Recently, a Muslim activist from Hyderabad who works on issues of social justice raised a few questions through a facebook post regarding the Pasmanda Movement (henceforth PM)—the movement of subordinated Muslim castes in North India.12933009_10209131798881761_4146077880523327212_n
Broadly, his post raised four major issues. One, that Muslim caste was a colonial invention and the pasmanda activists were being carried away credulously. Two, the PM was dominated by one particular caste—the Ansaris. Three, the movement plays into the hands of Saffron (Hindutva) forces. Four, the PM has been launched to satisfy the careerist urge of a few individuals. What his post alluded to was nothing new but a compacted version of all the misrepresentations about the PM that has in the past been circulated by the votaries of ashrafia (high caste Muslim) politics. I responded to his provocation by three fragments on facebook and am sharing a slightly revised version here for a wider debate on these issues.

I

There are two dominant strands in second part of the comment. One, the construction of Muslim caste by British colonial regime, in association with ‘official’ Muslims, through policy/pedagogic interventions and with the express intention of weakening ‘Muslim’ solidarity (the divide-and-rule dictum). Two, the notion that caste elements persist within Indian Muslims due to incomplete Islamization.—either due to the limitations of Sufi (mystical) interventions which were contaminated by local customary practices or due to retention of caste in the neo-Muslims (converts from local Hindu castes). While there is interesting discussion on invention of ‘caste’ (Nicholas Dirks) and ‘communalism’ (Gyanendra Pandey) for the purposes of management of subject populations by the British colonial regime I don’t wish to go there at the moment. It should suffice to suggest here that even the invention of ‘caste’ or ‘community’ by the colonisers necessitates a prehistory of these categories and they could not have been invented out of thin air.

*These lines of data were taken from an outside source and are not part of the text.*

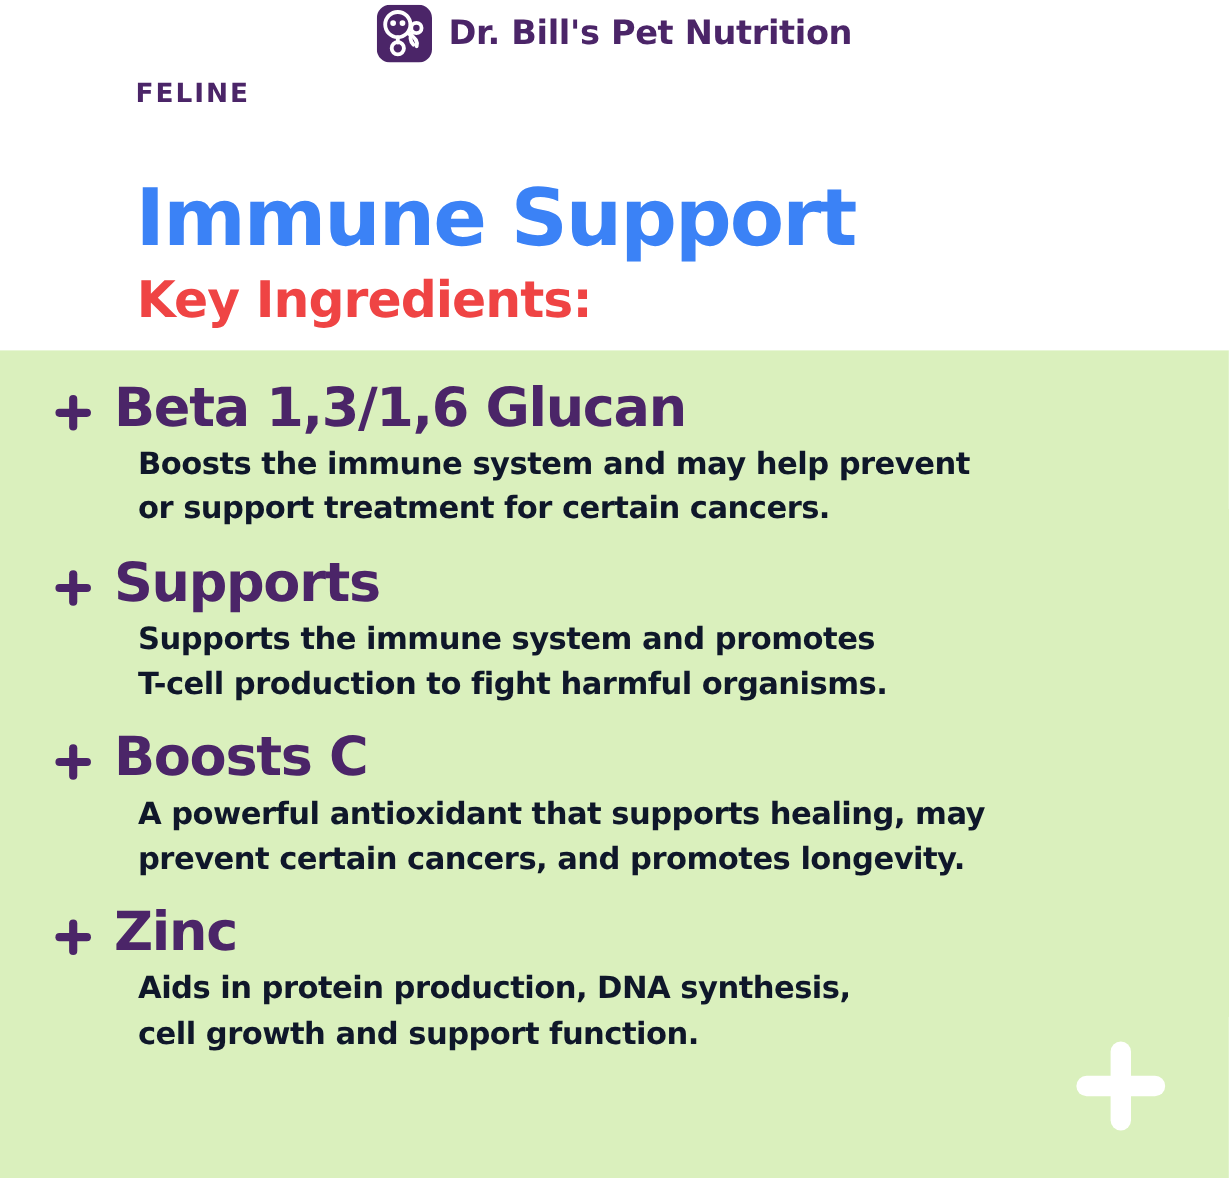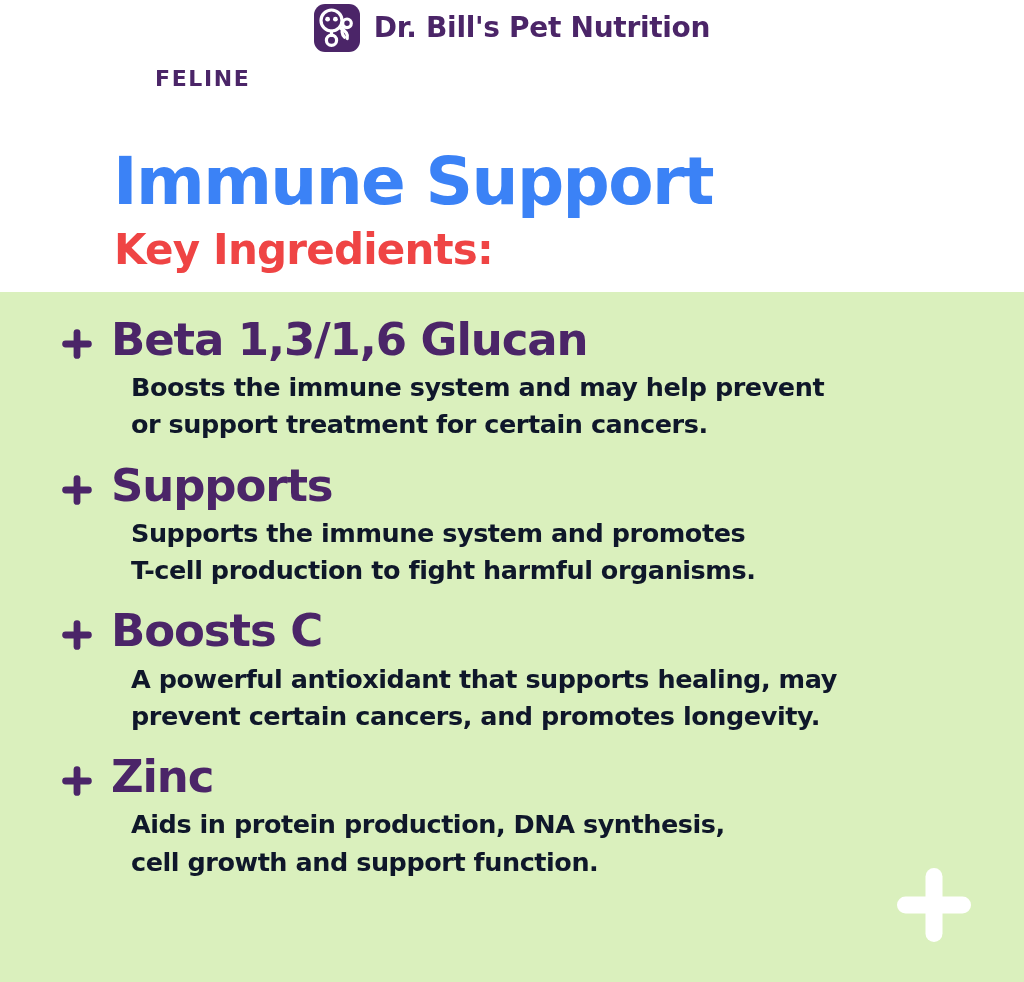--- a/index.html
+++ b/index.html
@@ -60,21 +60,20 @@
   .eyebrow {
     position: absolute;
     left: 113px;
     top: 68px;
     font-family: "DejaVu Sans", sans-serif;
     font-size: 22px;
     font-weight: 700;
     letter-spacing: 1.6px;
     color: #4b2568;
     line-height: 1;
-    margin-left: 42px;
   }
 
   .title {
     position: absolute;
     left: 113px;
     top: 101px;
     font-family: "DejaVu Sans", sans-serif;
     font-size: 66px;
     font-weight: 700;
     color: #3b82f6;
@@ -109,21 +108,21 @@
 
   .ing-list {
     position: absolute;
     left: 0;
     top: 24px;
     width: 1024px;
   }
 
   .ing-item {
     position: relative;
-    padding-left: 60px;
+    padding-left: 44px;
     margin-bottom: 18px;
   }
   .ing-item:last-child { margin-bottom: 16px; }
 
   .ing-head {
     display: flex;
     align-items: baseline;
     gap: 17px;
   }
   .plus-marker {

My disagreement with the orientalist-colonial intervention is on another conceptual ground though. At one level the privileging of the hierarchical dichotomy of modernity-tradition resulted in the essentialist conflation of Islam/Hinduism with ‘tradition’ and Europe with ‘modernity’. This phenomenon consequently produced a sense of lack in the former which produced the race to catch up with the West. At another level tradition was further complicated as textual/folk, orthodox/heterodox or great tradition/little tradition and this is more germane to our discussion here. In this context while the great tradition of Hinduism was framed in terms of hierarchy, the great tradition of Islam was framed as egalitarianism. Consequently, any presence of egalitarian practices within Hinduism or hierarchical practices within Islam were seen as deviant and relegated to the domain of heterodoxy. I will focus specifically on Islam here and suggest that most of the limitations that our discussions on Muslim caste face in the contemporary owe to this key formulation which is to my mind a very colonial construction indeed.

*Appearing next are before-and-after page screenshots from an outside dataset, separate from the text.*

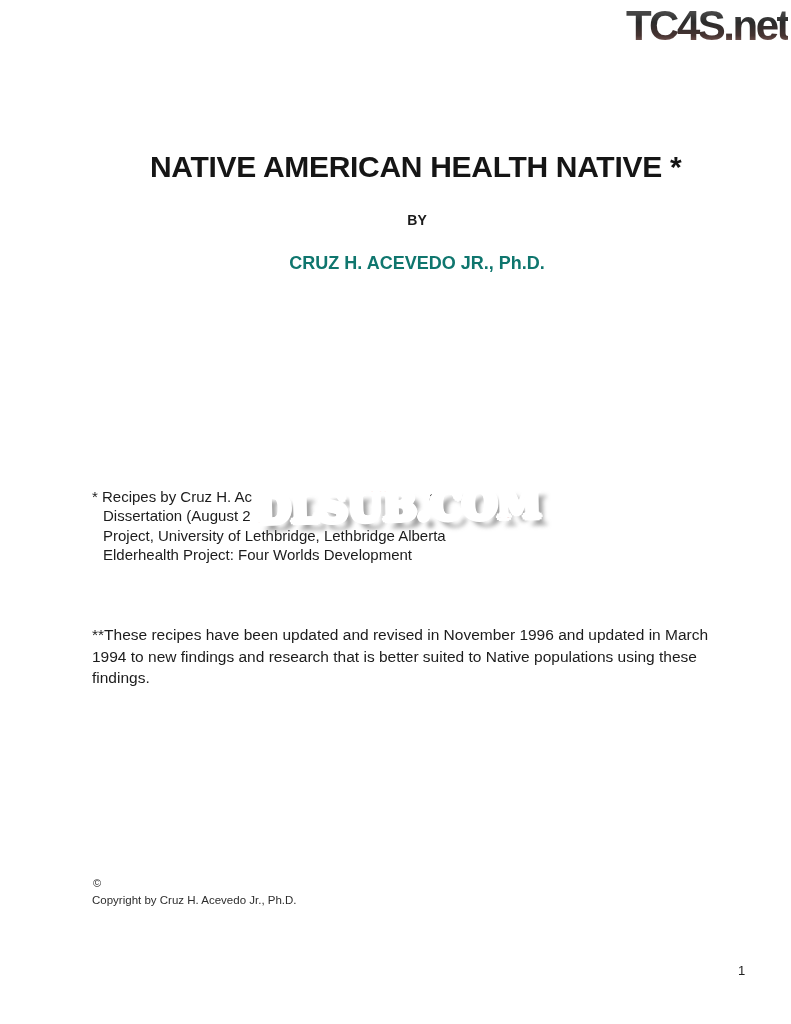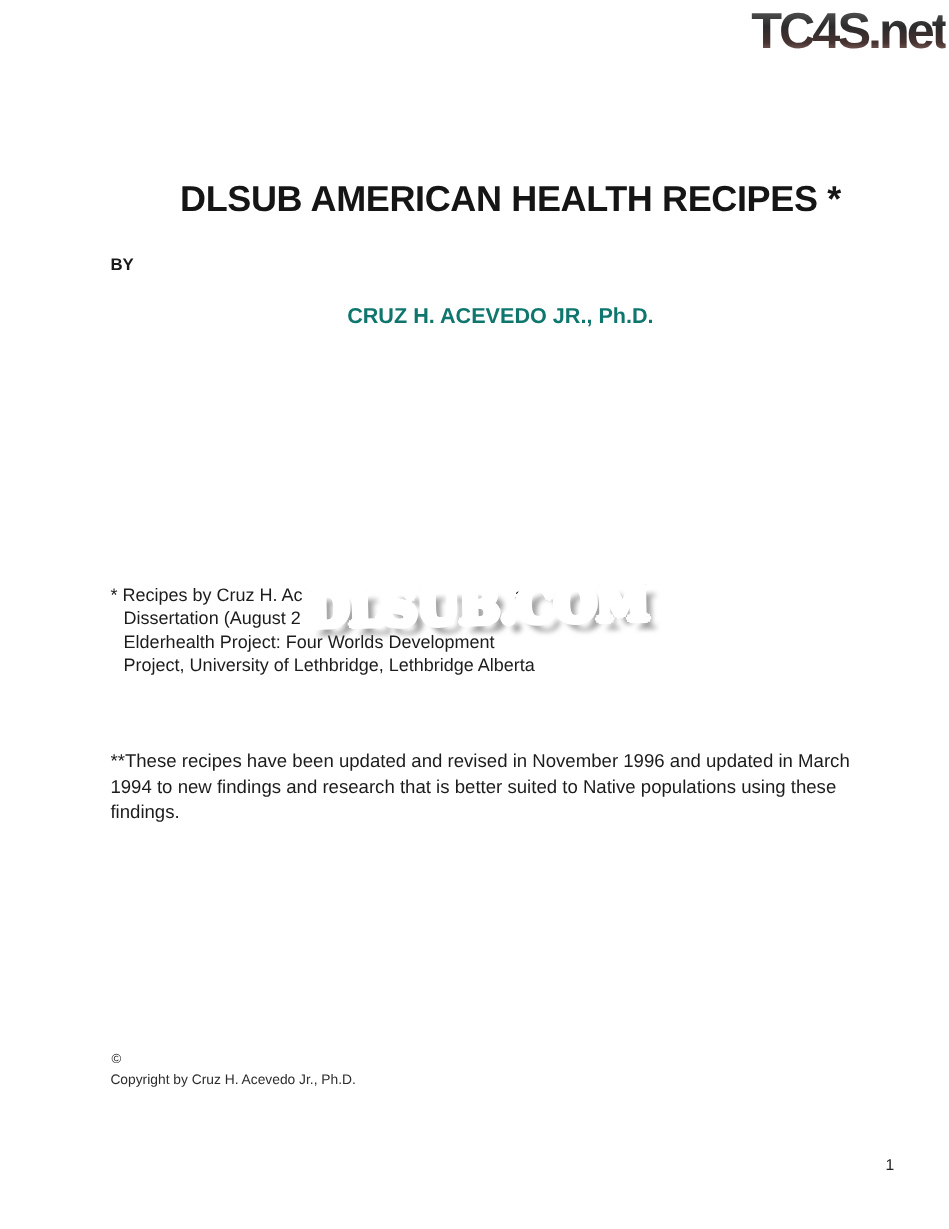--- a/index.html
+++ b/index.html
@@ -45,20 +45,21 @@
     font-weight: bold;
     letter-spacing: -0.3px;
     color: #151515;
     white-space: nowrap;
   }
   .byline {
     position: absolute;
     left: 92px;
     width: 650px;
     top: 212px;
+    text-align: center;
     font-size: 14px;
     font-weight: bold;
     color: #1a1a1a;
   }
   .author {
     position: absolute;
     left: 92px;
     width: 650px;
     top: 253px;
     text-align: center;
@@ -166,31 +167,31 @@
     margin-top: 44px;
   }
 </style>
 </head>
 <body>
 
 <div class="page">
 
   <div class="tc4s">TC4S.net</div>
 
-  <div class="title">DLSUB AMERICAN HEALTH RECIPES *</div>
+  <div class="title">NATIVE AMERICAN HEALTH NATIVE *</div>
 
   <div class="byline">BY</div>
 
   <div class="author">CRUZ H. ACEVEDO JR., Ph.D.</div>
 
   <div class="footnote">
     <div>* Recipes by Cruz H. Ac</div>
     <div class="indent">Dissertation (August 2</div>
+    <div class="indent">Project, University of Lethbridge, Lethbridge Alberta</div>
     <div class="indent">Elderhealth Project: Four Worlds Development</div>
-    <div class="indent">Project, University of Lethbridge, Lethbridge Alberta</div>
   </div>
 
   <div class="footnote-fragment">al</div>
 
   <div class="note">
     <div>**These recipes have been updated and revised in November 1996 and updated in March</div>
     <div>1994 to new findings and research that is better suited to Native populations using these</div>
     <div>findings.</div>
   </div>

In your post you argue that the persisting stamp of caste within Muslims is either due to contaminated mystic practices or as a residue of incomplete conversions among the native converts. There is also a further assumption that ‘pure’ and ‘authentic’ Islamization will see the end of Muslim caste. So let us start with textual/orthodox/great Islamic tradition itself. It is true that at one level the central text of Islam—the Quran—differentiates the believers only on the basis of piety (taqva) irrespective of rank but it is equally evident that the same text indicates at a number of hierarchical relationships as well: believer /non-believer (kafir, dhimmi), master/slave, husband/wife, early converts/late converts. Is it not the case that the question of succession to Prophet Muhammad was imbricated with tribal hierarchies with a strong case being made and legitimized later by canonical texts (Hadith) for the early caliphs to belong to Quraysh tribe? Is it not the case that the assassination of three out of the four rightly guided caliphs had something to do with social stratification in Arabia? Is it not the case that the notion of kufu—the principles to consider while seeking partners for marriage—were informed by birth-based status and rank by the great jurists? What about the exalted status of the Prophet’s progeny, the Sadat, throughout the so-called Islamic world?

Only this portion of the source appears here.